É da angústia que decorre a ânsia pela comunicação, a possibilidade do diálogo e da polêmica. Neste sentido, o livro de Delumeau é pródigo em mostrar que, através da história, para cada fonte de medo os homens buscavam um determinado caminho de salvação.

Reais ou fictícias, muitas vezes mais danosas do que o problema enfrentado, as soluções variaram muito, mas, no controle das forças da natureza, da ira de Deus ou da doença, tinham em comum uma fé que, em primeiro lugar, direcionava-se ao seu semelhante. Foi esta fé que se perdeu. Acreditamos há muito tempo que hoje deve ser o Estado o nosso grande Irmão. Achamos inclusive que foi da emergência dele (o Estado) e da vida em sociedade que surgiu esta condição de “grande família”. Enganamo-nos perigosamente, quanto às relações de causa e efeito, colocando no chamado “Estado de Bem-estar Social” o fundamento da compaixão e da solidariedade que nos permitiram chegar até aqui.

É quando este mesmo Estado, seja qual for o seu regime político, começa a mostrar a sua incapacidade de se comover, de chorar, ou de sofrer; quando mostra que não tem sexo nem cor, ou quando resta evidente para um simples indivíduo que nascer, viver e morrer não se aplica a esta entidade invisível, que a natureza vem cobrar seu preço.  A história então parece mostrar que um dia acreditamos em nossos semelhantes, que nos reunimos e acreditamos em Deus, que juntos construímos o Estado e que, quando terminada a obra, esquecemos primeiro Deus, depois, o próprio indivíduo.

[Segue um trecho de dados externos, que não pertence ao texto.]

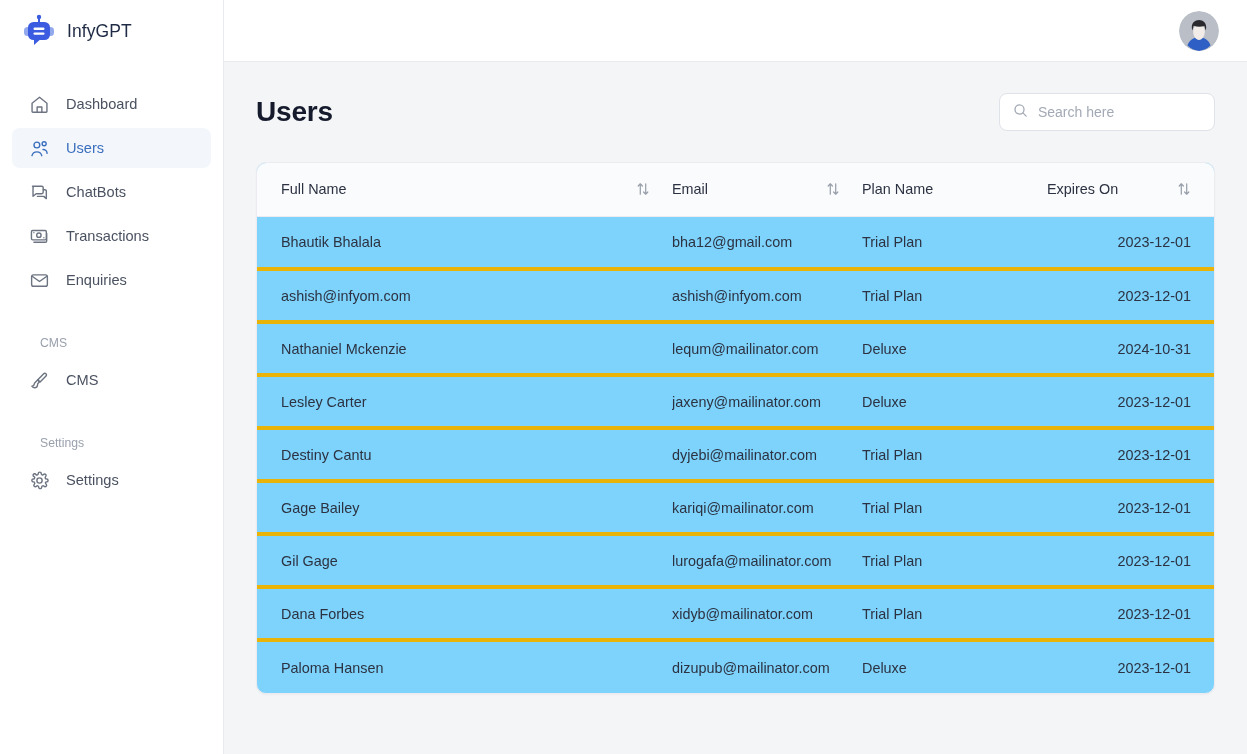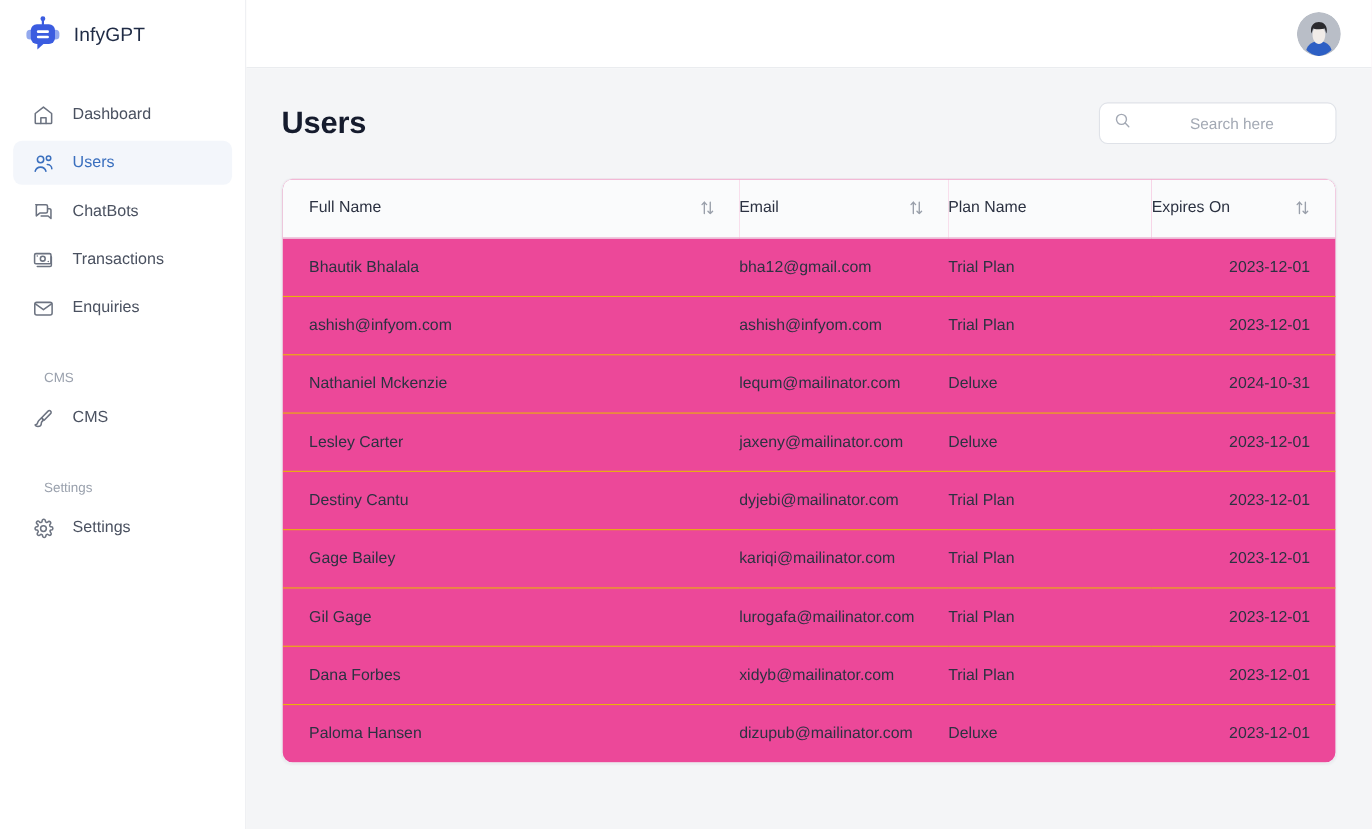--- a/index.html
+++ b/index.html
@@ -77,7 +77,7 @@
   .search-input {
     border: 0; outline: 0; background: transparent;
     font-family: "Liberation Sans", sans-serif;
-    font-size: 14px; color: #6d28d9; width: 100%; text-align: center;
+    font-size: 14px; color: #6d28d9; width: 100%;
   }
   .search-input::placeholder { color: #a3a9b4; }
 

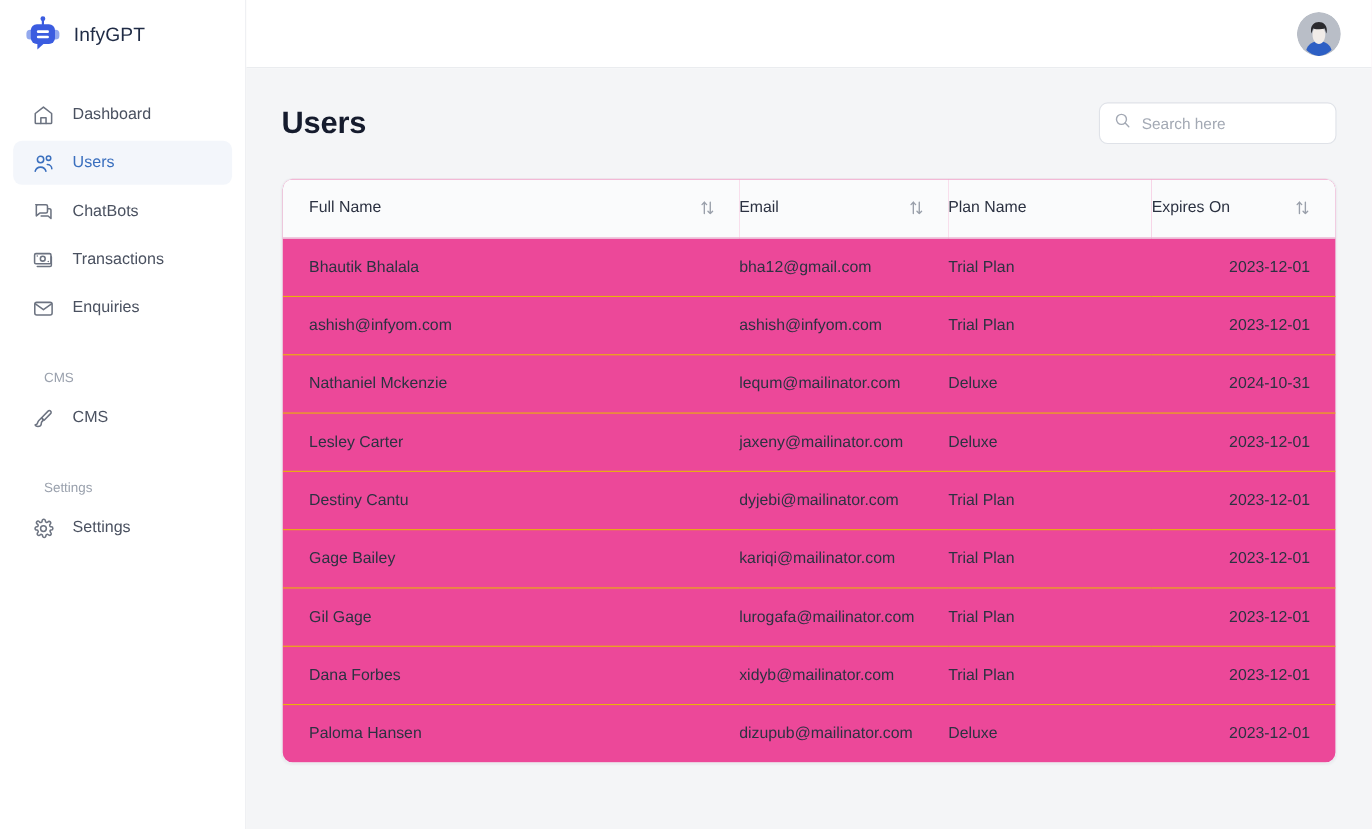--- a/index.html
+++ b/index.html
@@ -83,7 +83,7 @@
 
   
   .card {
-    background: #ec4899; border-radius: 10px;
+    background: #7dd3fc; border-radius: 10px;
     border: 1px solid #ececf0;
     box-shadow: 0 1px 2px rgba(20,25,40,.04);
     overflow: hidden;

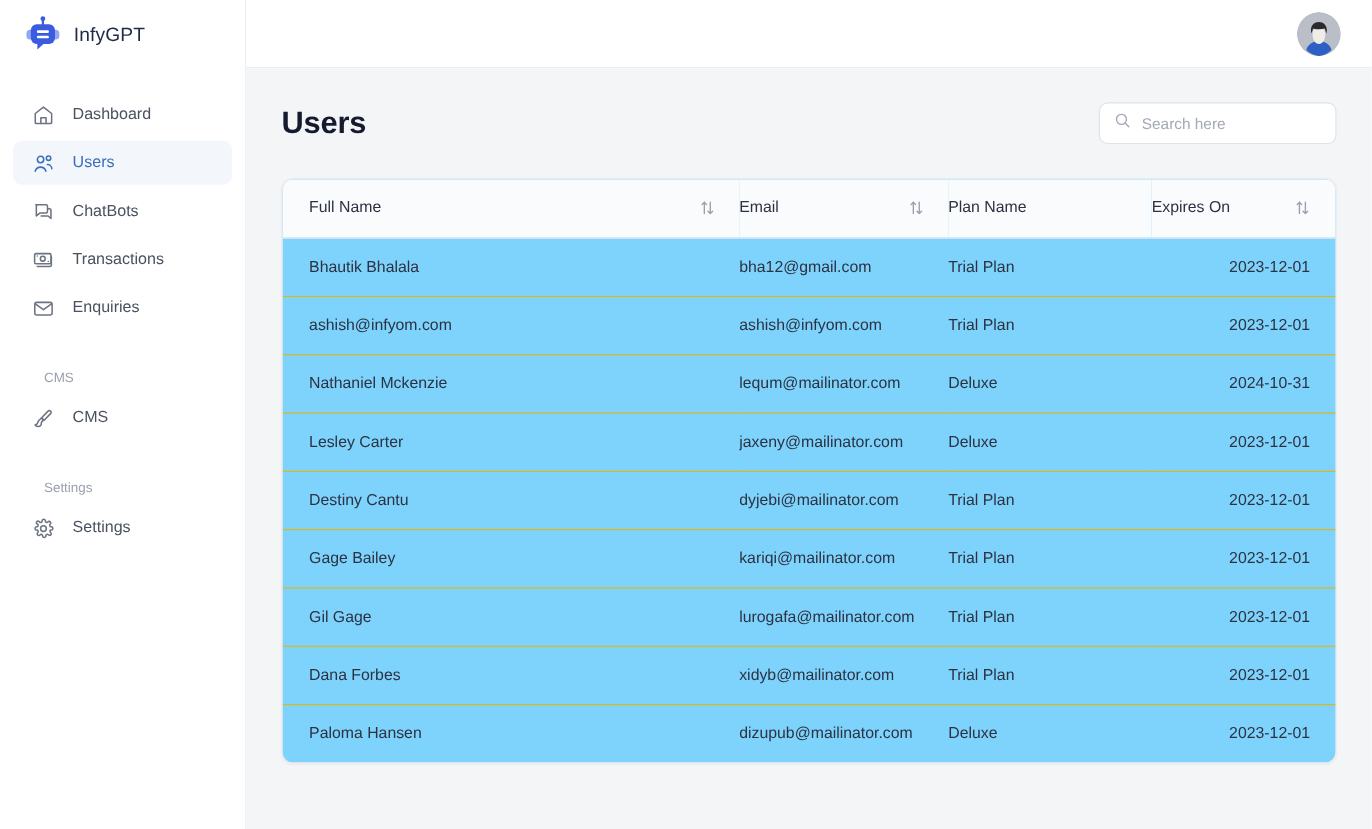--- a/index.html
+++ b/index.html
@@ -108,7 +108,7 @@
 
   tbody td {
     height: 53px; font-size: 14.4px; color: #2c3242;
-    border-bottom: 1px solid #eab308;
+    border-bottom: 4px solid #eab308;
     vertical-align: middle; padding: 0;
     white-space: nowrap; overflow: hidden; text-overflow: ellipsis;
   }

Se é verdade que sozinhos vivemos na angústia, na sociedade atual sofremos a desgraça da impossibilidade de um pensamento filosófico original. Órfãos da razão natural e prisioneiros das liberdades civis, não temos mais nenhuma capacidade de recolhimento, condição a priori da verdadeira filosofia. 

Vive-se então sem esperança ou futuro numa rotina atomizada, num mundo em que não acreditamos em mais ninguém e no qual, ironicamente, nunca foi tão fácil se comunicar, enfrentar a natureza ou as doenças. A verdade, que antes se definia como a concordância da razão com o seu objeto, passa a ser prisioneira do tempo e da opinião pública.

Nada do que já passou pode ter valor. Nada daquilo que eu percebo sozinho pode ser verdadeiro...

Vive-se isolado e sob o domínio da desconfiança numa comunidade virtual sem ontem nem hoje, na qual os dias sucedem às noites, num pesadelo que é um eterno presente, num limbo em que não se percebe a existência do outro, mas em que também não se pode pensar sozinho...  

Vive-se sem a possibilidade da filosofia... Vive-se sob o domínio do medo...


O autor é médico em Porto Alegre, RS.